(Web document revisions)
*** Block opens ***
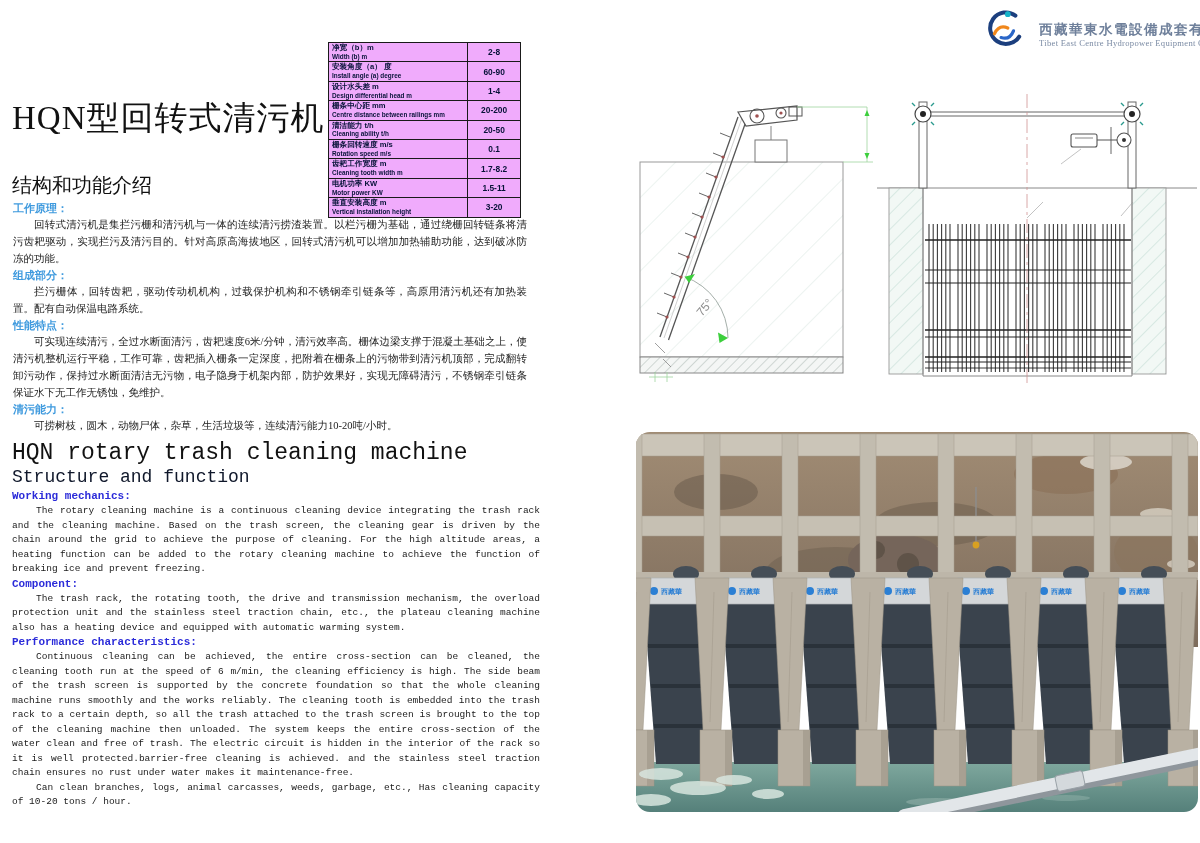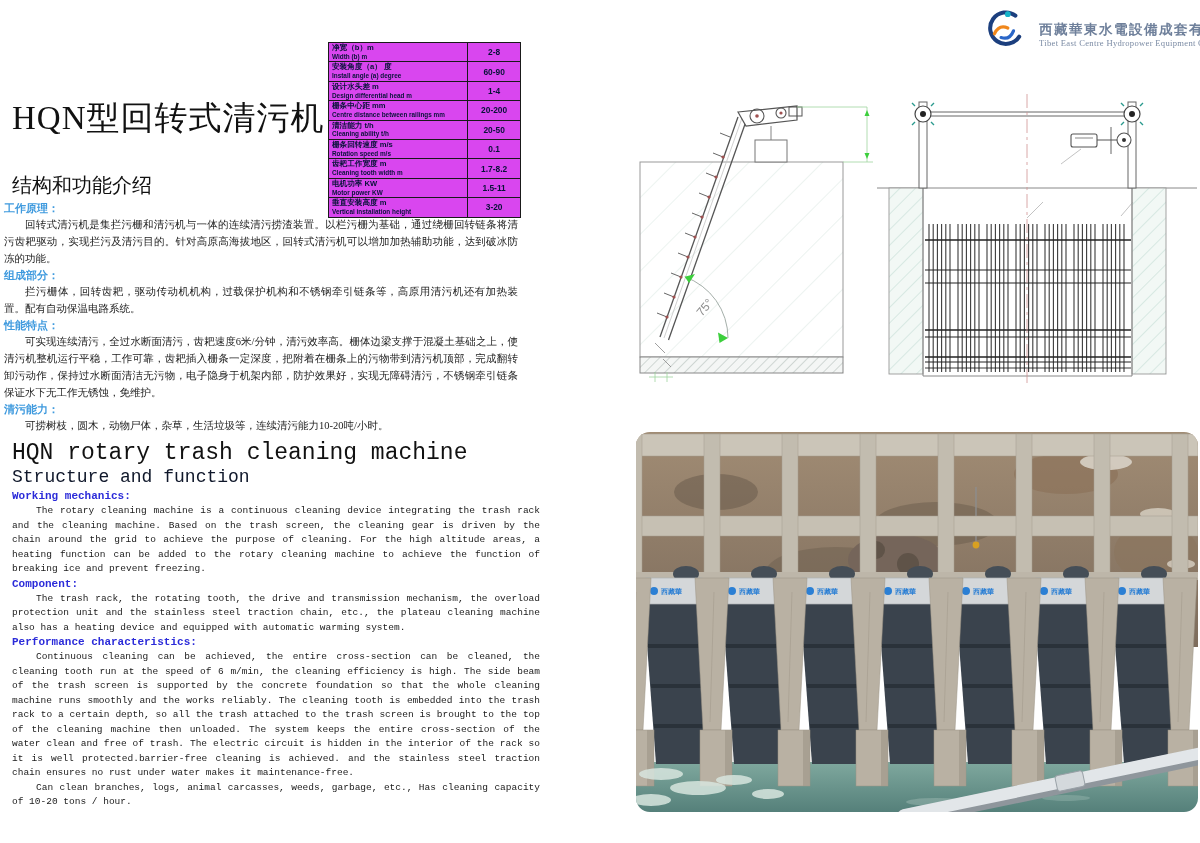--- a/index.html
+++ b/index.html
@@ -14,7 +14,7 @@
   .company-en { font-size:8.6px; color:#7b8ba4; letter-spacing:.3px; line-height:11px; white-space:nowrap; }
 
   
-  .spec-table { position:absolute; left:328px; top:42px; width:193px; border-collapse:collapse; background:#d946ef; font-family:"Liberation Sans", sans-serif; }
+  .spec-table { position:absolute; left:328px; top:42px; width:193px; border-collapse:collapse; background:#f0abfc; font-family:"Liberation Sans", sans-serif; }
   .spec-table td { border:1px solid #1a1a1a; padding:1px 3px; vertical-align:middle; }
   .spec-table .lbl { width:140px; }
   .spec-table .cn { font-size:7.6px; line-height:8.8px; font-weight:bold; color:#071238; }

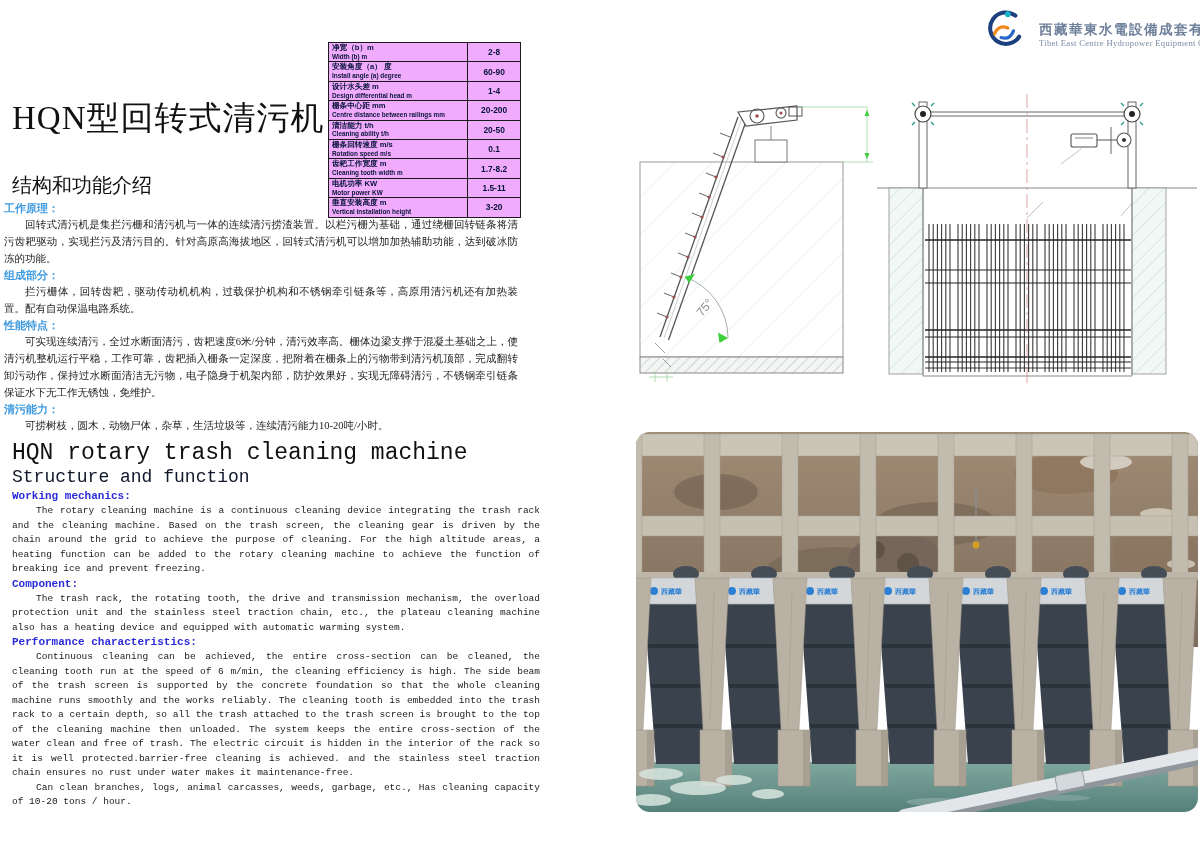--- a/index.html
+++ b/index.html
@@ -24,7 +24,7 @@
   
   .cn-title { position:absolute; left:12px; top:96px; font-size:33px; letter-spacing:1px; color:#111; white-space:nowrap; }
   .cn-subtitle { position:absolute; left:12px; top:172px; font-size:20px; color:#111; }
-  .cn-sections { position:absolute; left:4px; top:200px; width:514px; }
+  .cn-sections { position:absolute; left:13px; top:200px; width:514px; }
   .cn-heading { font-size:11px; line-height:16px; font-weight:bold; color:#3f9ade; }
   .cn-para { font-size:10.5px; line-height:17px; text-align:justify; text-indent:2em; color:#222; }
*** Block closes ***
Task instructions: The entries above are to be restated verbatim, with no pictures carried over.

Answer section:
--- a/index.html
+++ b/index.html
@@ -14,7 +14,7 @@
   .company-en { font-size:8.6px; color:#7b8ba4; letter-spacing:.3px; line-height:11px; white-space:nowrap; }
 
   
-  .spec-table { position:absolute; left:328px; top:42px; width:193px; border-collapse:collapse; background:#d946ef; font-family:"Liberation Sans", sans-serif; }
+  .spec-table { position:absolute; left:328px; top:42px; width:193px; border-collapse:collapse; background:#f0abfc; font-family:"Liberation Sans", sans-serif; }
   .spec-table td { border:1px solid #1a1a1a; padding:1px 3px; vertical-align:middle; }
   .spec-table .lbl { width:140px; }
   .spec-table .cn { font-size:7.6px; line-height:8.8px; font-weight:bold; color:#071238; }

--- a/index.html
+++ b/index.html
@@ -24,7 +24,7 @@
   
   .cn-title { position:absolute; left:12px; top:96px; font-size:33px; letter-spacing:1px; color:#111; white-space:nowrap; }
   .cn-subtitle { position:absolute; left:12px; top:172px; font-size:20px; color:#111; }
-  .cn-sections { position:absolute; left:4px; top:200px; width:514px; }
+  .cn-sections { position:absolute; left:13px; top:200px; width:514px; }
   .cn-heading { font-size:11px; line-height:16px; font-weight:bold; color:#3f9ade; }
   .cn-para { font-size:10.5px; line-height:17px; text-align:justify; text-indent:2em; color:#222; }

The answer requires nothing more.